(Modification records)
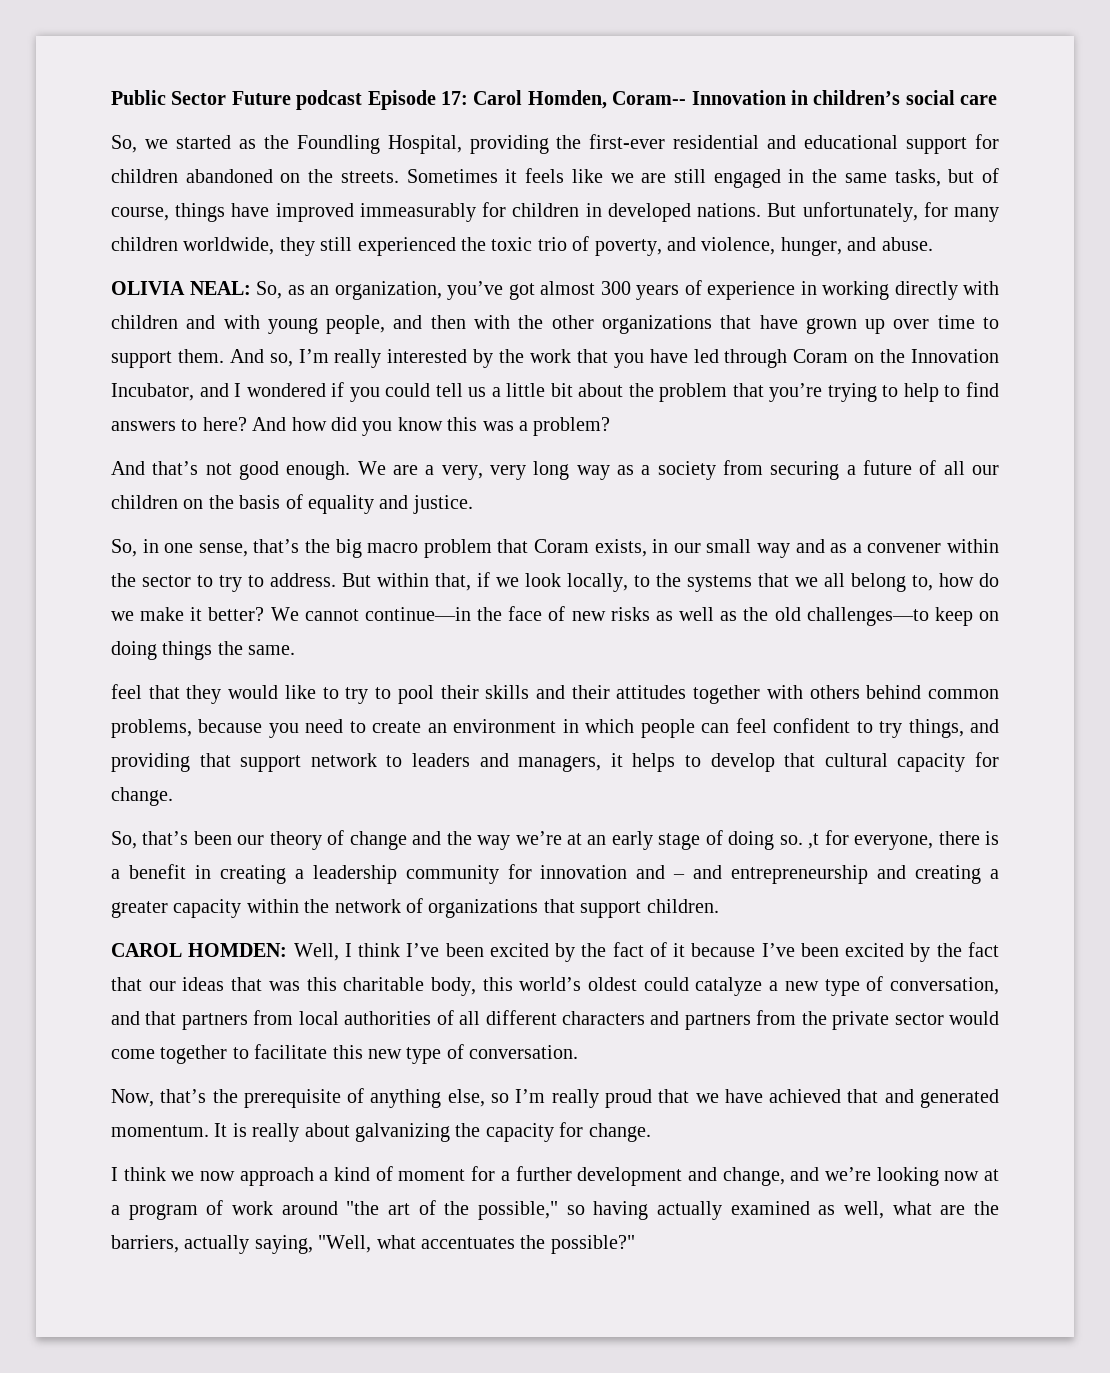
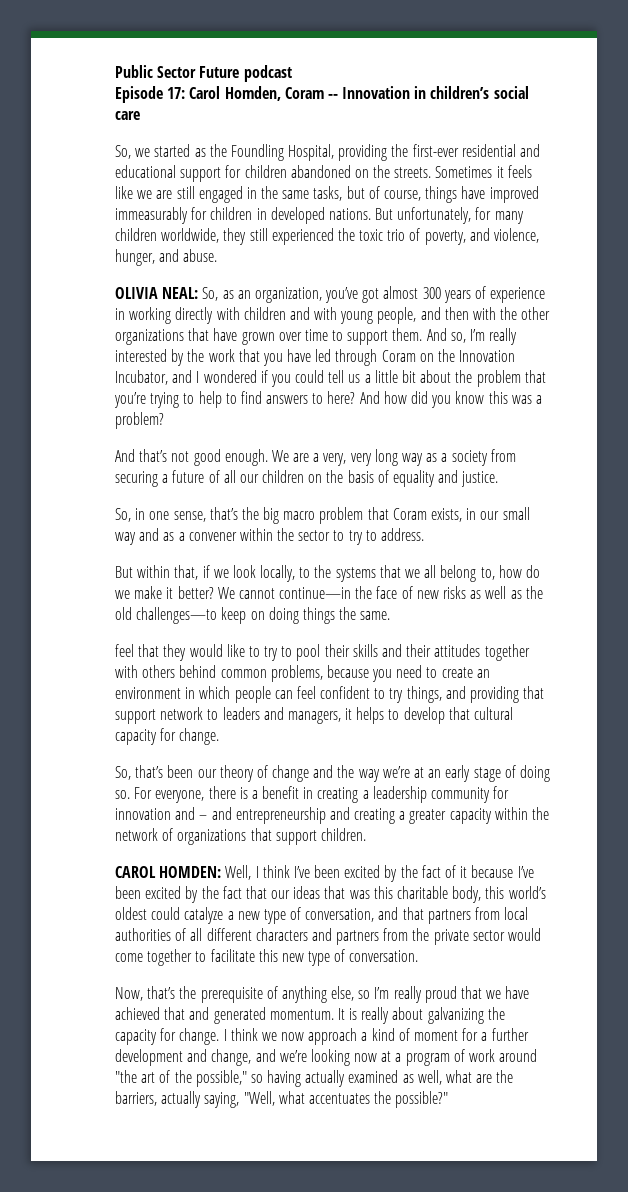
- Public Sector Future podcast Episode 17: Carol Homden, Coram-- Innovation in children’s social care
+ Public Sector Future podcast
+ Episode 17: Carol Homden, Coram -- Innovation in children’s social care
- OLIVIA NEAL: So, as an organization, you’ve got almost 300 years of experience in working directly with children and with young people, and then with the other organizations that have grown up over time to support them.
+ OLIVIA NEAL: So, as an organization, you’ve got almost 300 years of experience in working directly with children and with young people, and then with the other organizations that have grown over time to support them.
- So, in one sense, that’s the big macro problem that Coram exists, in our small way and as a convener within the sector to try to address. But within that, if we look locally, to the systems that we all belong to, how do we make it better?
+ So, in one sense, that’s the big macro problem that Coram exists, in our small way and as a convener within the sector to try to address.
+ But within that, if we look locally, to the systems that we all belong to, how do we make it better?
- So, that’s been our theory of change and the way we’re at an early stage of doing so. ,t for everyone, there is a benefit in creating a leadership community for innovation and – and entrepreneurship and creating a greater capacity within the network of organizations that support children.
+ So, that’s been our theory of change and the way we’re at an early stage of doing so. For everyone, there is a benefit in creating a leadership community for innovation and – and entrepreneurship and creating a greater capacity within the network of organizations that support children.
- It is really about galvanizing the capacity for change.
- I think we now approach a kind of moment for a further development and change, and we’re looking now at a program of work around "the art of the possible," so having actually examined as well, what are the barriers, actually saying, "Well, what accentuates the possible?"
+ It is really about galvanizing the capacity for change. I think we now approach a kind of moment for a further development and change, and we’re looking now at a program of work around "the art of the possible," so having actually examined as well, what are the barriers, actually saying, "Well, what accentuates the possible?"

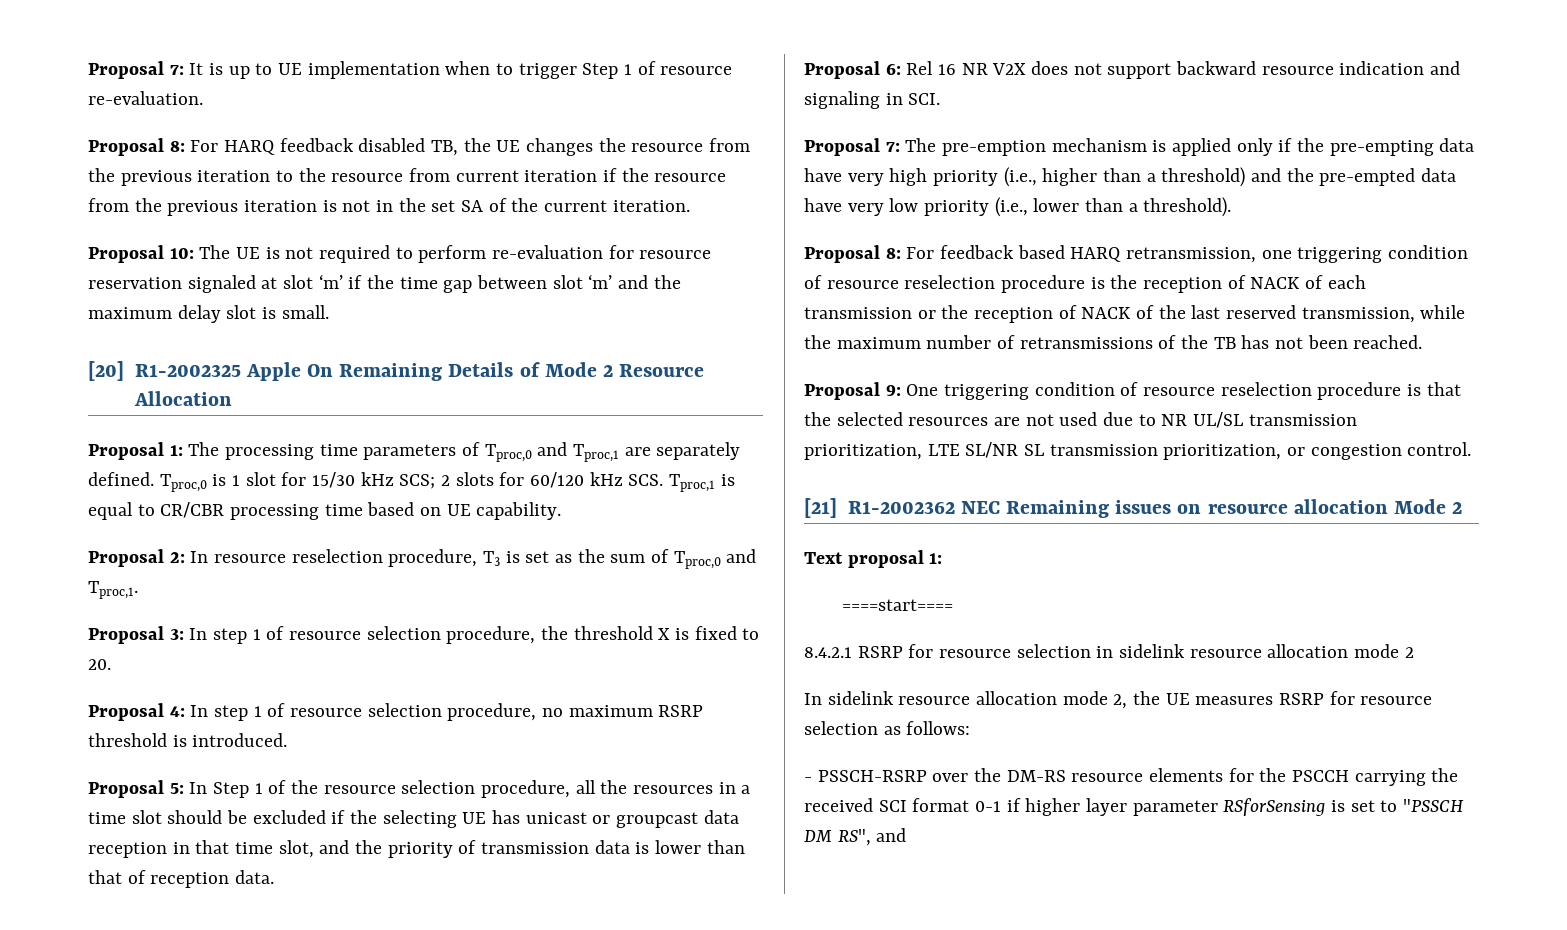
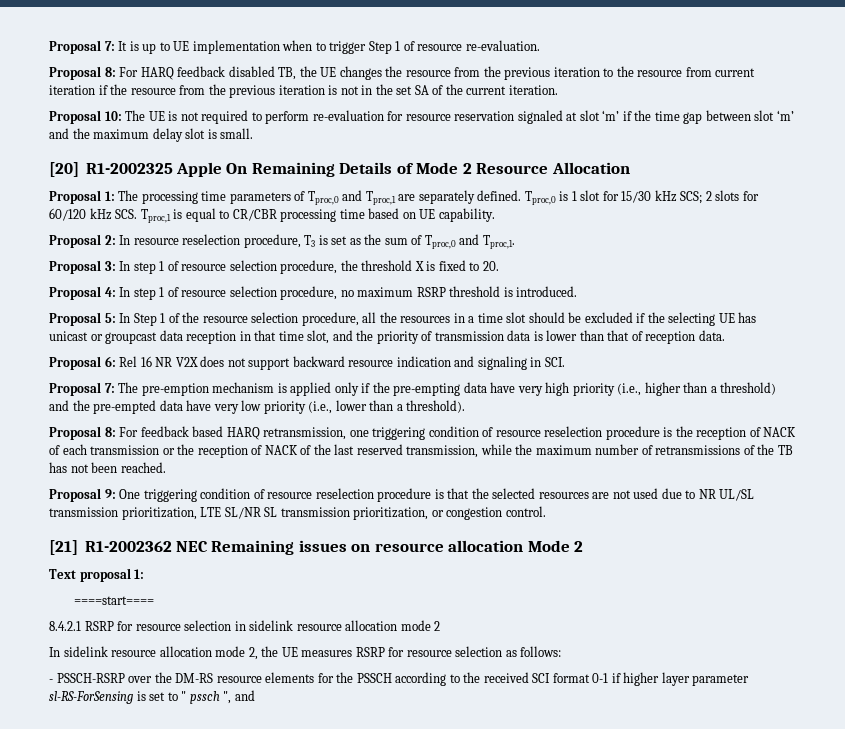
- - PSSCH-RSRP over the DM-RS resource elements for the PSCCH carrying the received SCI format 0-1 if higher layer parameter RSforSensing is set to "PSSCH DM RS", and
+ - PSSCH-RSRP over the DM-RS resource elements for the PSSCH according to the received SCI format 0-1 if higher layer parameter sl-RS-ForSensing is set to " pssch ", and

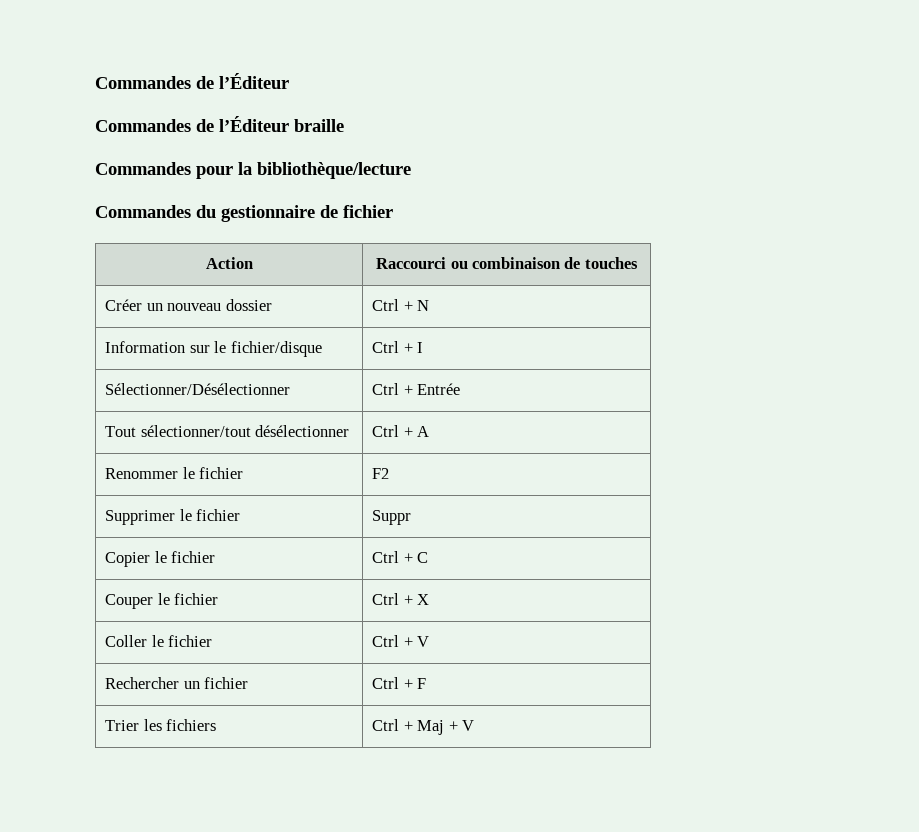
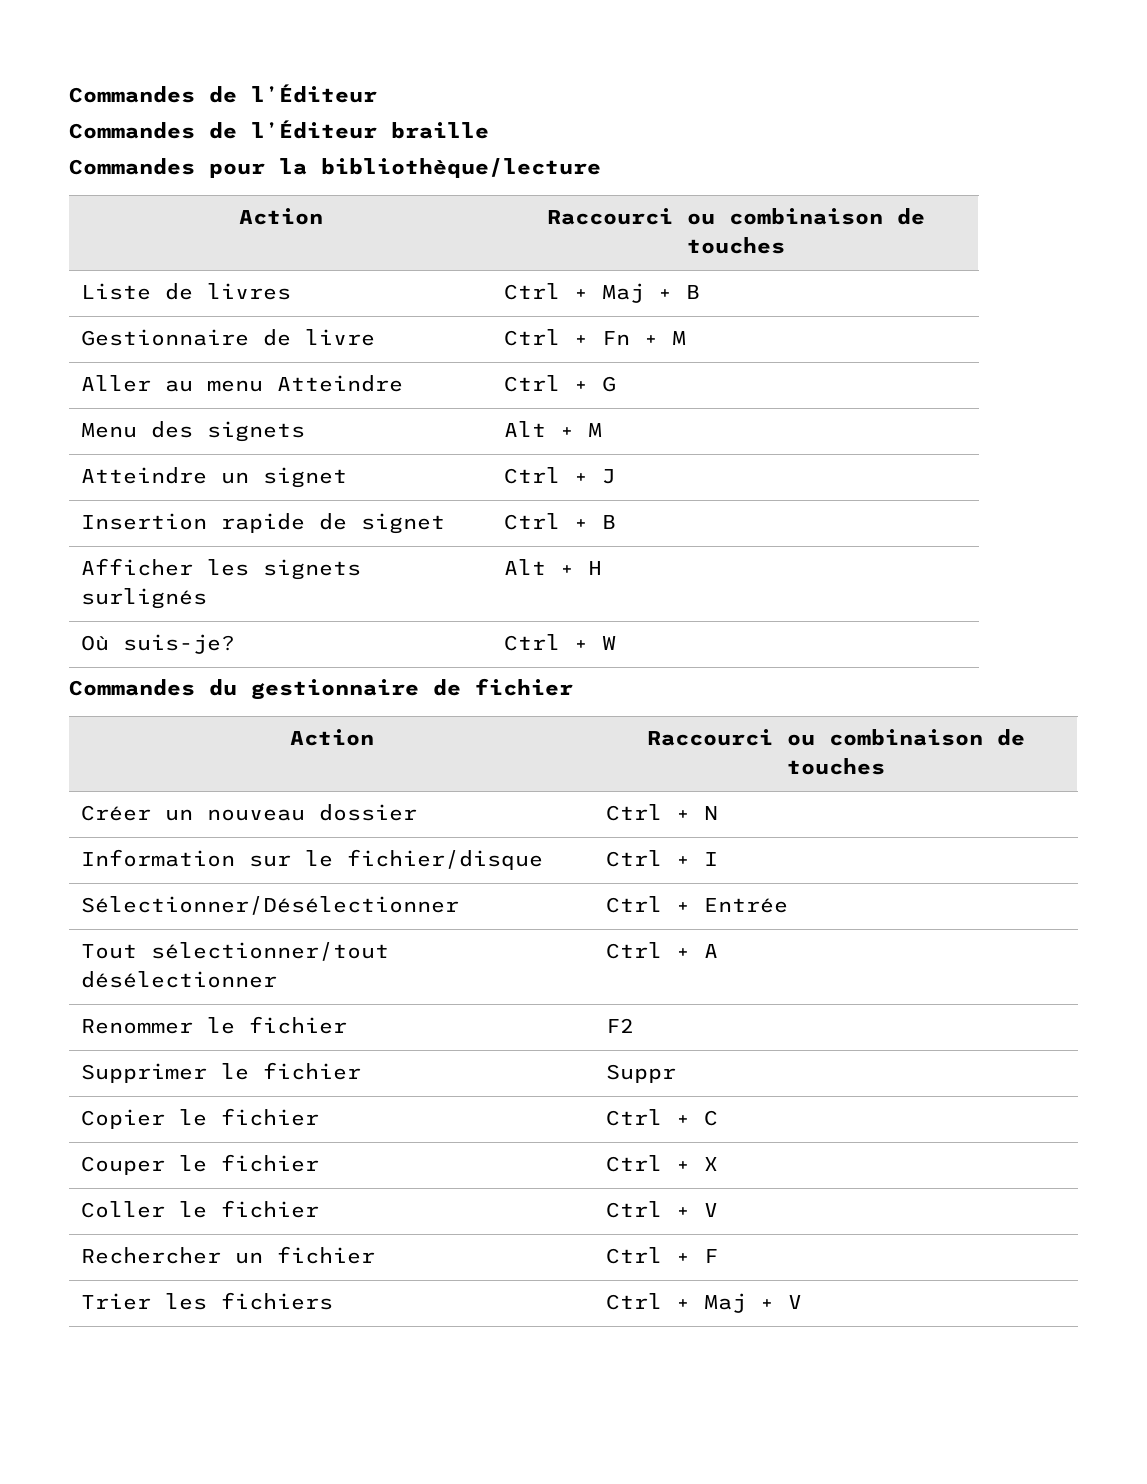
  Commandes pour la bibliothèque/lecture
+ Action | Raccourci ou combinaison de touches
+ Liste de livres | Ctrl + Maj + B
+ Gestionnaire de livre | Ctrl + Fn + M
+ Aller au menu Atteindre | Ctrl + G
+ Menu des signets | Alt + M
+ Atteindre un signet | Ctrl + J
+ Insertion rapide de signet | Ctrl + B
+ Afficher les signets surlignés | Alt + H
+ Où suis-je? | Ctrl + W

- Problem to solve
Pictures stay out. Print the lines of the records above exactly, from the first through the one with "Coram -- Innovation in children’s social care".

- Exercise result
- Public Sector Future podcast Episode 17: Carol Homden, Coram-- Innovation in children’s social care
+ Public Sector Future podcast
+ Episode 17: Carol Homden, Coram -- Innovation in children’s social care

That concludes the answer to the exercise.